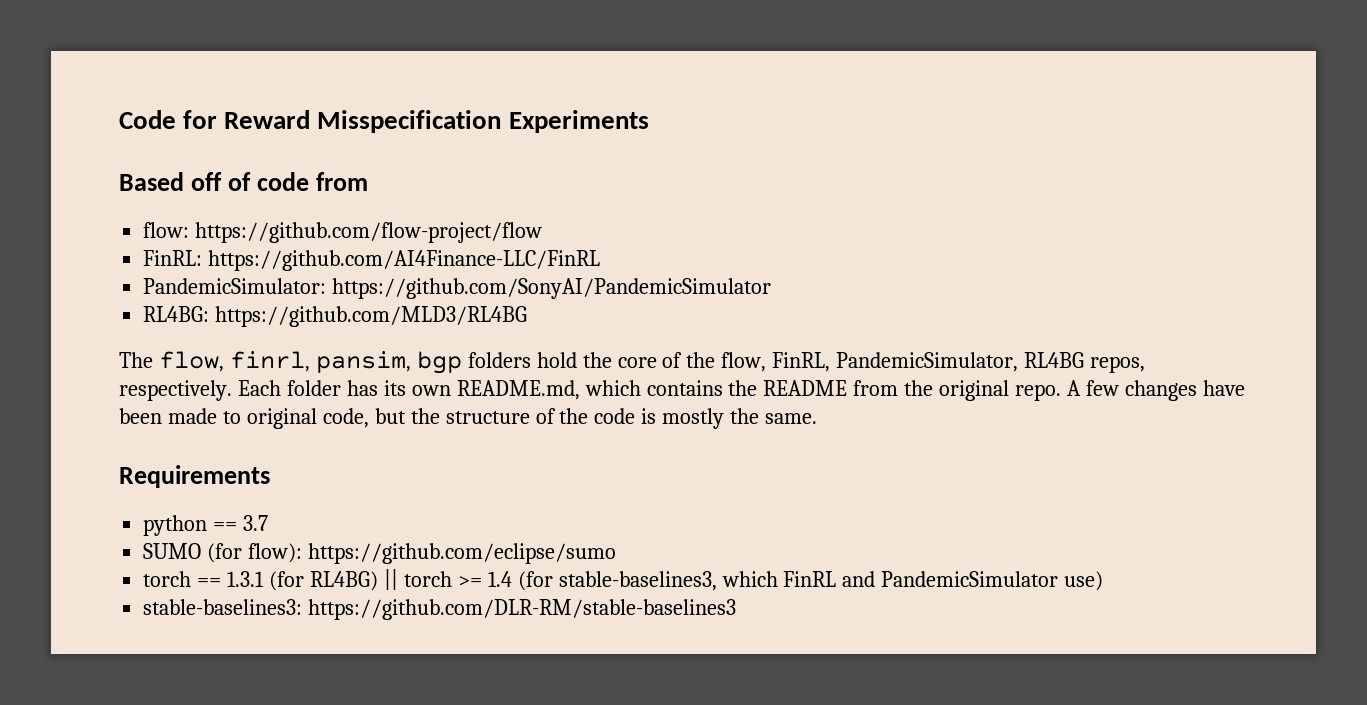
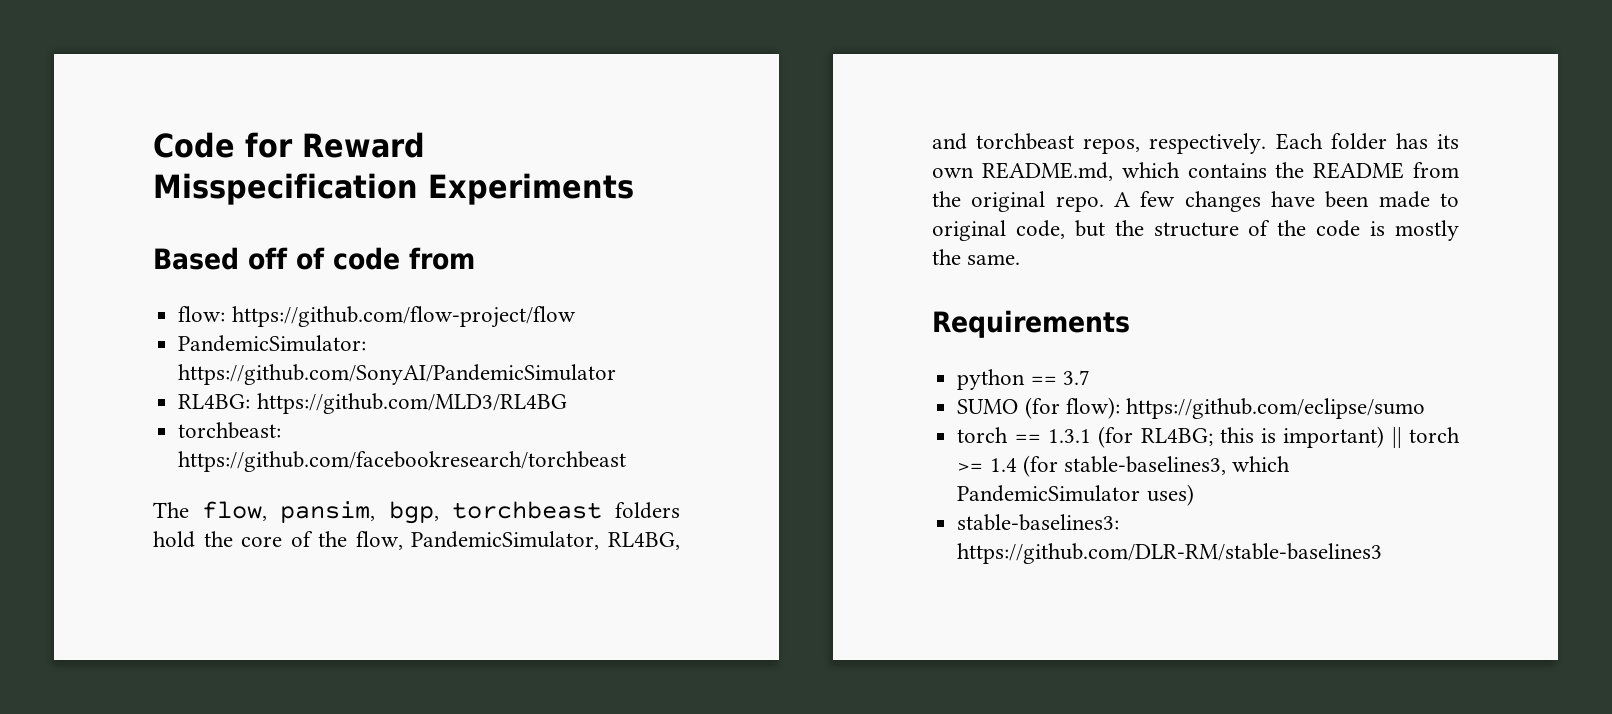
[143,250,601,271] // FinRL: https://github.com/AI4Finance-LLC/FinRL -> (576, 317) none
(528, 316) none -> [178,422,282,439] [178,451,627,472] // torchbeast: https://github.com/facebookresearch/torchbeast
[229,351,462,374] finrl, pansim, bgp -> [280,501,602,524] pansim, bgp, torchbeast
[772,352,1085,372] FinRL, PandemicSimulator, RL4BG -> [411,531,680,550] [932,133,1075,150] PandemicSimulator, RL4BG, and torchbeast
[309,571,378,591] RL4BG) -> [1140,426,1385,448] RL4BG; this is important)
[783,571,1104,591] FinRL and PandemicSimulator use) -> [957,484,1194,506] PandemicSimulator uses)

> _Exercise instructions_: Scan the entries above for the word "none", then copy every line in which it occurs.

> _Task result_:
[143,250,601,271] // FinRL: https://github.com/AI4Finance-LLC/FinRL -> (576, 317) none
(528, 316) none -> [178,422,282,439] [178,451,627,472] // torchbeast: https://github.com/facebookresearch/torchbeast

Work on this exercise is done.